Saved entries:
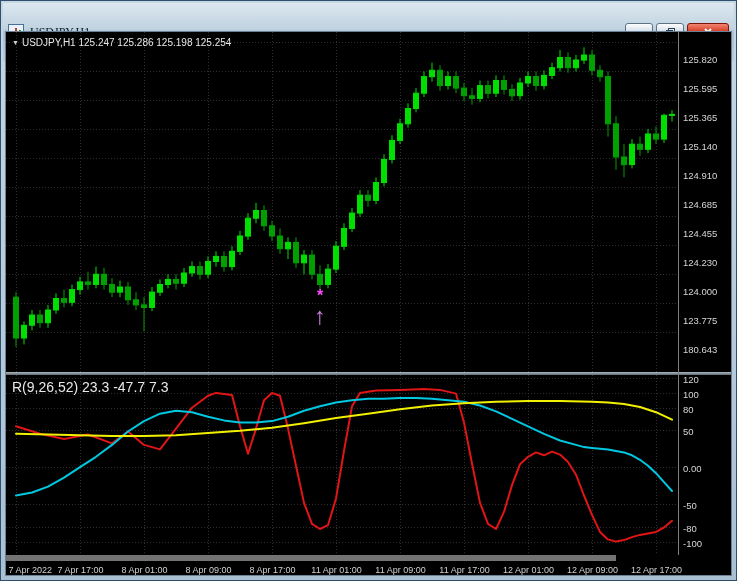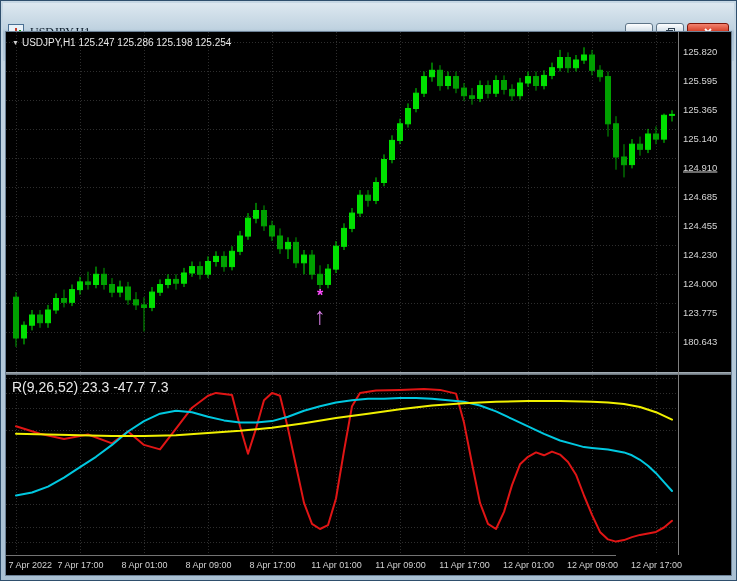--- a/index.html
+++ b/index.html
@@ -14,25 +14,25 @@
            background:linear-gradient(#fdfeff,#cfdce6 50%,#b4c6d4);display:flex;align-items:center;
            justify-content:center;cursor:pointer;box-sizing:border-box;}
   .win-btn.close{width:42px;background:linear-gradient(#f2836f,#d23a22 50%,#a81b0c);border-color:#7d1408;}
   .chart-area{position:absolute;left:4px;top:30px;width:727px;height:545px;background:#000;
               border:1px solid #6c8196;box-sizing:border-box;}
   #main-svg{position:absolute;left:0;top:0;}
   #ind-svg{position:absolute;left:0;top:343px;}
   .splitter{position:absolute;left:0;top:340px;width:725px;height:3px;
             background:linear-gradient(#aeb8c0,#5e6870);cursor:row-resize;}
   .scale{position:absolute;left:672px;top:0;width:53px;height:523px;border-left:1px solid #7f7f7f;box-sizing:border-box;}
-  #scale-main{position:absolute;top:8px;left:0;right:0;height:340px;}
+  #scale-main{position:absolute;top:16px;left:0;right:0;height:340px;}
   #scale-ind{position:absolute;top:343px;left:0;right:0;height:180px;}
   .price-label,.ind-scale-label{position:absolute;left:4px;transform:translateY(-50%);
             font-size:9.5px;color:#d6d6d6;white-space:nowrap;}
-  .time-axis{position:absolute;left:0;top:523px;width:610px;height:21px;border-top:1px solid #737373;box-sizing:border-box;}
+  .time-axis{position:absolute;left:0;top:523px;width:610px;height:21px;border-top:6px solid #737373;box-sizing:border-box;}
   .time-label{position:absolute;top:4px;font-size:9px;color:#d2d2d2;white-space:nowrap;transform:translateX(-50%);}
   .time-label.first{transform:none;}
   .ohlc-label{position:absolute;left:6px;top:5px;font-size:10px;color:#e8e8e8;white-space:nowrap;}
   .ohlc-label .dd{font-size:7px;color:#cfcfcf;vertical-align:1px;margin-right:3px;cursor:pointer;}
   .ind-label{position:absolute;left:6px;top:347px;font-size:14px;color:#e8e8e8;white-space:nowrap;}
 </style>
 </head>
 <body>
 
 <div class="window">
@@ -288,27 +288,37 @@
         <polyline points="10.0,58.8 42.0,59.5 74.0,60.2 106.0,61.0 138.0,61.0 170.0,60.2 202.0,58.0 234.0,55.8 266.0,52.8 298.0,48.3 330.0,43.1 362.0,38.7 394.0,34.2 426.0,30.5 458.0,28.3 490.0,26.8 522.0,26.0 554.0,26.0 586.0,26.8 602.0,27.5 618.0,29.0 634.0,32.0 650.0,37.2 666.0,44.6" fill="none" stroke="#f0f000" stroke-width="2" stroke-linejoin="round" stroke-linecap="round"></polyline>
       </svg>
     <div class="ind-label">R(9,26,52) 23.3 -47.7 7.3</div>
 
     <div class="scale">
       <div id="scale-main">
           <span class="price-label" style="top: 10.5px;">125.820</span>
           <span class="price-label" style="top: 39.5px;">125.595</span>
           <span class="price-label" style="top: 68.5px;">125.365</span>
           <span class="price-label" style="top: 97.5px;">125.140</span>
-          <span class="price-label" style="top: 126.5px; text-decoration: underline;">124.910</span>
+          <span class="price-label" style="top: 126.5px;">124.910</span>
           <span class="price-label" style="top: 155.5px;">124.685</span>
           <span class="price-label" style="top: 184.5px;">124.455</span>
           <span class="price-label" style="top: 213.5px;">124.230</span>
           <span class="price-label" style="top: 242.5px;">124.000</span>
           <span class="price-label" style="top: 271.5px;">123.775</span>
           <span class="price-label" style="top: 300.5px;">180.643</span>
+        </div>
+      <div id="scale-ind">
+          <span class="ind-scale-label" style="top: 3.5px;">120</span>
+          <span class="ind-scale-label" style="top: 18.5px;">100</span>
+          <span class="ind-scale-label" style="top: 33.5px;">80</span>
+          <span class="ind-scale-label" style="top: 55.5px;">50</span>
+          <span class="ind-scale-label" style="top: 92.5px;">0.00</span>
+          <span class="ind-scale-label" style="top: 129.5px;">-50</span>
+          <span class="ind-scale-label" style="top: 152.5px;">-80</span>
+          <span class="ind-scale-label" style="top: 167.5px;">-100</span>
         </div>
     </div>
 
     <div class="time-axis" id="time-axis">
         <span class="time-label first" style="left: 2.5px;">7 Apr 2022</span>
         <span class="time-label" style="left: 74.5px;">7 Apr 17:00</span>
         <span class="time-label" style="left: 138.5px;">8 Apr 01:00</span>
         <span class="time-label" style="left: 202.5px;">8 Apr 09:00</span>
         <span class="time-label" style="left: 266.5px;">8 Apr 17:00</span>
         <span class="time-label" style="left: 330.5px;">11 Apr 01:00</span>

__TASK DESCRIPTION__. Without the pictures, give every line above again exactly.

__EXPECTED ANSWER__.
--- a/index.html
+++ b/index.html
@@ -14,25 +14,25 @@
            background:linear-gradient(#fdfeff,#cfdce6 50%,#b4c6d4);display:flex;align-items:center;
            justify-content:center;cursor:pointer;box-sizing:border-box;}
   .win-btn.close{width:42px;background:linear-gradient(#f2836f,#d23a22 50%,#a81b0c);border-color:#7d1408;}
   .chart-area{position:absolute;left:4px;top:30px;width:727px;height:545px;background:#000;
               border:1px solid #6c8196;box-sizing:border-box;}
   #main-svg{position:absolute;left:0;top:0;}
   #ind-svg{position:absolute;left:0;top:343px;}
   .splitter{position:absolute;left:0;top:340px;width:725px;height:3px;
             background:linear-gradient(#aeb8c0,#5e6870);cursor:row-resize;}
   .scale{position:absolute;left:672px;top:0;width:53px;height:523px;border-left:1px solid #7f7f7f;box-sizing:border-box;}
-  #scale-main{position:absolute;top:8px;left:0;right:0;height:340px;}
+  #scale-main{position:absolute;top:16px;left:0;right:0;height:340px;}
   #scale-ind{position:absolute;top:343px;left:0;right:0;height:180px;}
   .price-label,.ind-scale-label{position:absolute;left:4px;transform:translateY(-50%);
             font-size:9.5px;color:#d6d6d6;white-space:nowrap;}
-  .time-axis{position:absolute;left:0;top:523px;width:610px;height:21px;border-top:1px solid #737373;box-sizing:border-box;}
+  .time-axis{position:absolute;left:0;top:523px;width:610px;height:21px;border-top:6px solid #737373;box-sizing:border-box;}
   .time-label{position:absolute;top:4px;font-size:9px;color:#d2d2d2;white-space:nowrap;transform:translateX(-50%);}
   .time-label.first{transform:none;}
   .ohlc-label{position:absolute;left:6px;top:5px;font-size:10px;color:#e8e8e8;white-space:nowrap;}
   .ohlc-label .dd{font-size:7px;color:#cfcfcf;vertical-align:1px;margin-right:3px;cursor:pointer;}
   .ind-label{position:absolute;left:6px;top:347px;font-size:14px;color:#e8e8e8;white-space:nowrap;}
 </style>
 </head>
 <body>
 
 <div class="window">
@@ -288,27 +288,37 @@
         <polyline points="10.0,58.8 42.0,59.5 74.0,60.2 106.0,61.0 138.0,61.0 170.0,60.2 202.0,58.0 234.0,55.8 266.0,52.8 298.0,48.3 330.0,43.1 362.0,38.7 394.0,34.2 426.0,30.5 458.0,28.3 490.0,26.8 522.0,26.0 554.0,26.0 586.0,26.8 602.0,27.5 618.0,29.0 634.0,32.0 650.0,37.2 666.0,44.6" fill="none" stroke="#f0f000" stroke-width="2" stroke-linejoin="round" stroke-linecap="round"></polyline>
       </svg>
     <div class="ind-label">R(9,26,52) 23.3 -47.7 7.3</div>
 
     <div class="scale">
       <div id="scale-main">
           <span class="price-label" style="top: 10.5px;">125.820</span>
           <span class="price-label" style="top: 39.5px;">125.595</span>
           <span class="price-label" style="top: 68.5px;">125.365</span>
           <span class="price-label" style="top: 97.5px;">125.140</span>
-          <span class="price-label" style="top: 126.5px; text-decoration: underline;">124.910</span>
+          <span class="price-label" style="top: 126.5px;">124.910</span>
           <span class="price-label" style="top: 155.5px;">124.685</span>
           <span class="price-label" style="top: 184.5px;">124.455</span>
           <span class="price-label" style="top: 213.5px;">124.230</span>
           <span class="price-label" style="top: 242.5px;">124.000</span>
           <span class="price-label" style="top: 271.5px;">123.775</span>
           <span class="price-label" style="top: 300.5px;">180.643</span>
+        </div>
+      <div id="scale-ind">
+          <span class="ind-scale-label" style="top: 3.5px;">120</span>
+          <span class="ind-scale-label" style="top: 18.5px;">100</span>
+          <span class="ind-scale-label" style="top: 33.5px;">80</span>
+          <span class="ind-scale-label" style="top: 55.5px;">50</span>
+          <span class="ind-scale-label" style="top: 92.5px;">0.00</span>
+          <span class="ind-scale-label" style="top: 129.5px;">-50</span>
+          <span class="ind-scale-label" style="top: 152.5px;">-80</span>
+          <span class="ind-scale-label" style="top: 167.5px;">-100</span>
         </div>
     </div>
 
     <div class="time-axis" id="time-axis">
         <span class="time-label first" style="left: 2.5px;">7 Apr 2022</span>
         <span class="time-label" style="left: 74.5px;">7 Apr 17:00</span>
         <span class="time-label" style="left: 138.5px;">8 Apr 01:00</span>
         <span class="time-label" style="left: 202.5px;">8 Apr 09:00</span>
         <span class="time-label" style="left: 266.5px;">8 Apr 17:00</span>
         <span class="time-label" style="left: 330.5px;">11 Apr 01:00</span>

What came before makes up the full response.